(Web page revision data)

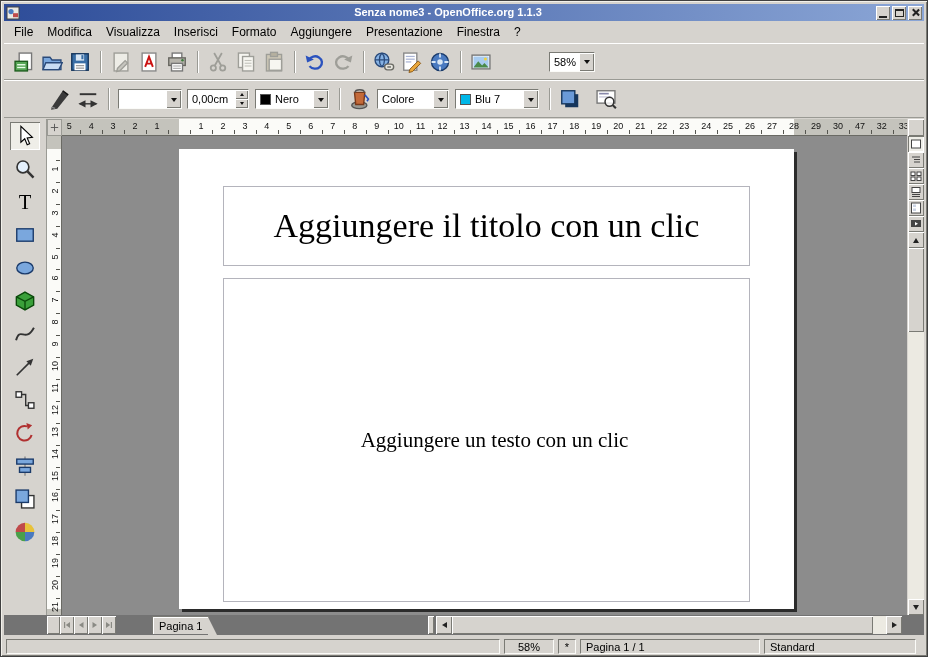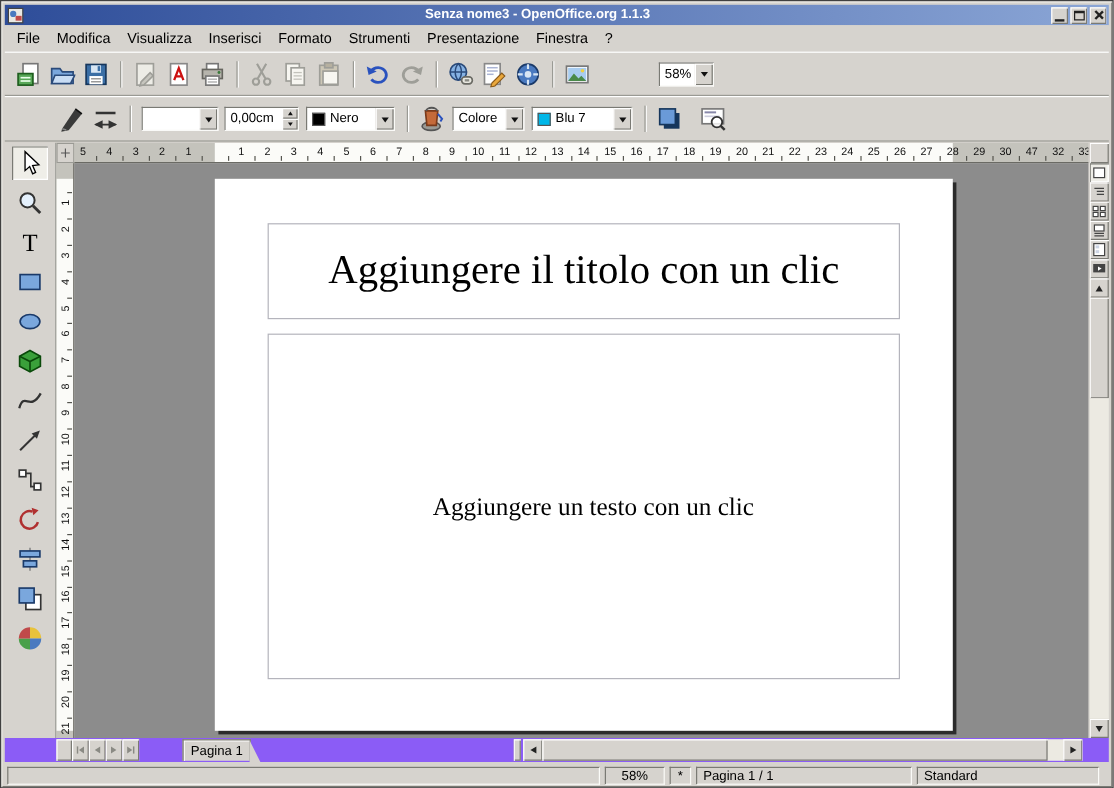--- a/index.html
+++ b/index.html
@@ -55,21 +55,21 @@
   .spin-value{flex:1;}
   .spin-btns{display:flex;flex-direction:column;width:13px;height:18px;}
   .spin-up,.spin-down{height:9px;background:#d6d3ce;display:flex;align-items:center;justify-content:center;
       box-shadow:inset 1px 1px 0 #fff, inset -1px -1px 0 #7a7a74;}
   .spin-up::after{content:"";border:2.8px solid transparent;border-bottom:3.6px solid #111;margin-bottom:2px;}
   .spin-down::after{content:"";border:2.8px solid transparent;border-top:3.6px solid #111;margin-top:2px;}
   .zoom-combo{width:46px;margin-left:54px;}
   .line-style-combo{width:64px;margin-left:3px;}
   .line-width-field{width:62px;margin-left:5px;}
   .line-color-combo{width:74px;margin-left:6px;}
-  .fill-type-combo{width:60px;margin-left:3px;}
+  .fill-type-combo{width:72px;margin-left:3px;}
   .fill-color-combo{width:84px;margin-left:6px;}
   .mL6{margin-left:6px;} .mL8{margin-left:8px;}
 
   
   .toolcol{position:absolute;left:3px;top:118px;width:43px;height:496px;background:#d6d3ce;
            border-right:1px solid #9a9a94;display:flex;flex-direction:column;align-items:center;padding-top:3px;}
   .toolbtn{width:30px;height:28px;margin-bottom:5px;display:flex;align-items:center;justify-content:center;flex:none;}
   .toolbtn.pressed{background:#efeee8;box-shadow:inset 1px 1px 0 #7a7a74, inset -1px -1px 0 #fff;}
 
   
@@ -86,21 +86,21 @@
   .vruler-page{position:absolute;left:0;top:13px;width:100%;height:460px;background:#fbfbf8;}
   .vr-num{position:absolute;left:0;width:15px;text-align:center;transform:rotate(-90deg);color:#111;}
   .vr-tick{position:absolute;right:1px;width:4px;height:1px;background:#55554f;}
 
   
   .workspace{position:absolute;left:61px;top:135px;width:845px;height:479px;background:#8c8c8c;overflow:hidden;}
   .slide{position:absolute;left:117px;top:13px;width:615px;height:460px;background:#fff;box-shadow:3px 3px 0 #2b2b2b;}
   .ph{position:absolute;left:44px;width:527px;border:1px solid #b4b4bc;display:flex;align-items:center;justify-content:center;
       font-family:"Liberation Serif",serif;color:#000;text-align:center;}
   .title-ph{top:37px;height:80px;font-size:34px;}
-  .body-ph{top:129px;height:288px;font-size:21px;padding-left:16px;}
+  .body-ph{top:129px;height:324px;font-size:21px;padding-left:16px;}
 
   
   .corner-tr{position:absolute;right:3px;top:118px;width:16px;height:17px;background:#d6d3ce;
              box-shadow:inset 1px 1px 0 #fff, inset -1px -1px 0 #7a7a74;}
   .viewbar{position:absolute;right:3px;top:135px;width:16px;display:flex;flex-direction:column;}
   .viewbtn{width:16px;height:16px;background:#d6d3ce;box-shadow:inset 1px 1px 0 #fff, inset -1px -1px 0 #7a7a74;
            display:flex;align-items:center;justify-content:center;flex:none;}
   .viewbtn.pressed{background:#efeee8;box-shadow:inset 1px 1px 0 #7a7a74, inset -1px -1px 0 #fff;}
   .vscroll{position:absolute;right:3px;top:231px;width:16px;height:383px;background:#eceae2;}
   .sbtn{width:16px;height:16px;background:#d6d3ce;box-shadow:inset 1px 1px 0 #fff, inset -1px -1px 0 #7a7a74;
@@ -110,21 +110,21 @@
   .vtrack{position:absolute;left:0;top:16px;bottom:16px;width:16px;}
   .vthumb{position:absolute;left:0;top:0;width:16px;height:84px;background:#d6d3ce;
           box-shadow:inset 1px 1px 0 #fff, inset -1px -1px 0 #7a7a74;}
   .tri{width:0;height:0;border:3.6px solid transparent;}
   .tri-up{border-bottom:5px solid #222;margin-top:-3px;}
   .tri-down{border-top:5px solid #222;margin-bottom:-3px;}
   .tri-left{border-right:5px solid #222;margin-left:-3px;}
   .tri-right{border-left:5px solid #222;margin-right:-3px;}
 
   
-  .pagebar{position:absolute;left:3px;right:3px;top:614px;height:20px;background:#8b5cf6;}
+  .pagebar{position:absolute;left:3px;right:3px;top:614px;height:20px;background:#737373;}
   .corner-bl{position:absolute;left:43px;top:1px;width:13px;height:18px;}
   .navbtn{position:absolute;top:1px;width:14px;height:18px;}
   .navbtn .ic{width:10px;height:10px;}
   .page-tab{position:absolute;left:148px;top:1px;height:18px;background:#d6d3ce;border:1px solid #7a7a74;border-bottom:none;
             box-shadow:inset 1px 1px 0 #fff;padding:0 6px;display:flex;align-items:center;font-size:11px;}
   .page-tab::after{content:"";position:absolute;right:-9px;top:0;width:0;height:0;
             border-bottom:18px solid #d6d3ce;border-right:9px solid transparent;}
   .hsplit{position:absolute;left:424px;top:1px;width:6px;height:18px;background:#d6d3ce;
           box-shadow:inset 1px 1px 0 #fff, inset -1px -1px 0 #7a7a74;}
   .hscroll{position:absolute;left:432px;top:1px;height:18px;right:22px;display:flex;background:#eceae2;}
@@ -166,21 +166,21 @@
         </span>
     </span>
   </div>
 
   <div class="menubar">
       <span class="menu-item">File</span>
       <span class="menu-item">Modifica</span>
       <span class="menu-item">Visualizza</span>
       <span class="menu-item">Inserisci</span>
       <span class="menu-item">Formato</span>
-      <span class="menu-item">Strumenti</span>
+      <span class="menu-item">Aggiungere</span>
       <span class="menu-item">Presentazione</span>
       <span class="menu-item">Finestra</span>
       <span class="menu-item">?</span>
     </div>
 
   <div class="funcbar">
     <div class="tb-items">
         <span class="tbtn">
           <span class="ic">
             <svg viewBox="0 0 16 16">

- **YOUR OBJECTIVE**: Find the number of lines in the entries above that hold the string "items", and write only that number.

- **TASK OUTPUT**: 7